King of Spies, c'est donc la dernière aventure de Roland King, condamné par une tumeur au cerveau et qui décide de partir en beauté en éliminant tous ceux qu'il juge responsable du déclin du monde qu'il a pensé sauver dans sa carrière. Personne n'est à l'abri car il n'a donc plus rien à perdre et qu'il a encore de beaux restes. Un russe grossier en fait les frais dès la fin de ce premier épisode...

La simplicité de l'argument fait tout son sel. Mais ça va sûrement défriser certains qui crieront au sacrilège bondien, ou qui déploreront la minceur du propos, ou sa violence, ou... Mais vous savez quoi ? Tous ceux qui râleront seront des gens dont c'est la manie et qui sont surtout trop sérieux. Pour les autres, ceux qui veulent se payer un trip brutal et marrant, car énorme, alors pour ceux-là, dont je fais partie, King of Spies sera un chouette divertissement popcorn, pendant quatre mois et autant d'épisodes.

Ce sera un plaisir d'autant plus grand qu'il est dessiné par l'excellent Matteo Scalera. Le dessinateur renoue avec Millar après Space Bandits, qui ressemblait à une occasion manquée. Ses planches débordent de vitalité, tout va à 100 à l'heure, et le résultat ne s'embarrasse pas de chichis.

Scalera s'amuse visiblement, ce qui ne signifie pas qu'il bâcle son affaire. Comme Rafael Albuquerque ou Sean Murphy (deux autres partenaires de Millar), ce qui le caractérise, c'est la santé de son graphisme, cette énergie débridée, ce plaisir contagieux à raconter une histoire, à en assumer toute la fantaisie, sans complexes, sans se sentir obligé de s'excuser. Surtout pas celui de faire ressembler Roland King à Pierce Brosnan actuellement (tapez dans Google Images : Pierce Brosnan beard et vous verrez).

Dès la scène d'ouverture (une mission explosive au Panama où ca défouraille à tout-va en prenant quand même le temps de souffler l'idée à une femme qui vient d'accoucher un prénom pour son bébé), on embarque dans une essoreuse avec des angles de vue invraisemblables, des valeurs de plans défiant tous les usages, des compositions survoltées. Puis ça se calme pour poser le bilan d'un vieil homme rongé par les regrets et l'amertume, à qui on apprend qu'il n'a plus que quelques mois à vivre, et qui décide, comme la série elle-même, de lâcher les chevaux, de se moquer des convenances, de fracasser des crânes et de buter des enflures.

King of Spies est à la fois crépusculaire et extraordinairement vivant.
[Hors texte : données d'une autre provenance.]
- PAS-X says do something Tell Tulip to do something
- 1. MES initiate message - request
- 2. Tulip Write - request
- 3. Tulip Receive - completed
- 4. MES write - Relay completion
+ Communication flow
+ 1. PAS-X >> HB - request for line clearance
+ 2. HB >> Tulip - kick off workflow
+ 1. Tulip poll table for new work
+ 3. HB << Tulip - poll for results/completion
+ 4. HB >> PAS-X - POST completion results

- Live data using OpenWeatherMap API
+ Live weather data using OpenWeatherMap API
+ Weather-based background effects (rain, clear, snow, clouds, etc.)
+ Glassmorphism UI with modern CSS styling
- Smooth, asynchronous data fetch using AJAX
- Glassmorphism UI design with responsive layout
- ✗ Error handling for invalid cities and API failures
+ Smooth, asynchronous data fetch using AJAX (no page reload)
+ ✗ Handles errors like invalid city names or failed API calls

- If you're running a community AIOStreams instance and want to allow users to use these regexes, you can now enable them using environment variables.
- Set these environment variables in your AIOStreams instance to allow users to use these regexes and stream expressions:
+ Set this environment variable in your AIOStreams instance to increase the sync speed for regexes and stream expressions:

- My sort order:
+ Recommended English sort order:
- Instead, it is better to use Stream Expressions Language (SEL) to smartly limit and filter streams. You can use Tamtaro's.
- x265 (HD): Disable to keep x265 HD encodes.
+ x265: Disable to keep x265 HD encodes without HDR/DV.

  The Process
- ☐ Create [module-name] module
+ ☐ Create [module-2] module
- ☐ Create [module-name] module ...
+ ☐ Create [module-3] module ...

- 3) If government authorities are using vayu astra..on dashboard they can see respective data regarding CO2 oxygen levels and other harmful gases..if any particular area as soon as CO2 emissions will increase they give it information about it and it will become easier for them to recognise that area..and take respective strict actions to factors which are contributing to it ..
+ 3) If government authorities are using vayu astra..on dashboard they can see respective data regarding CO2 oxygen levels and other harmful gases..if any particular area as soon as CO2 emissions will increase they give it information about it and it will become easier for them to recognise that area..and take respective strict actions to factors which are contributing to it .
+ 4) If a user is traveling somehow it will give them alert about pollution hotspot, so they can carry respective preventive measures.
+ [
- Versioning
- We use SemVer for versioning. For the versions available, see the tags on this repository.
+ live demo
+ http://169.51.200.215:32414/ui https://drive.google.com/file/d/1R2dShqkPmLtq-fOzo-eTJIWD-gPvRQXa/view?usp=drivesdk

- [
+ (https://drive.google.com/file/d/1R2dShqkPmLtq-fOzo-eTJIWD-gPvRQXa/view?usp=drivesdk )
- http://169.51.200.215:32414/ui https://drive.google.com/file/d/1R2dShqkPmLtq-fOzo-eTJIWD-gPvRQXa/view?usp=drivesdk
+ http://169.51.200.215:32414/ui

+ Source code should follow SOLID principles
En ces temps troublés, où comme le relève Millar, des pays se laissent tenter par les extrêmes, où une pandémie rend l'avenir incertain, on a au fond envie de suivre Roland King pour profiter à fond. Comme c'est une BD, c'est un excellent exutoire : on peut suivre ce vieil homme et la mort comme un puissant elixir contre tout ce qui nous oppresse et nous inquiéte.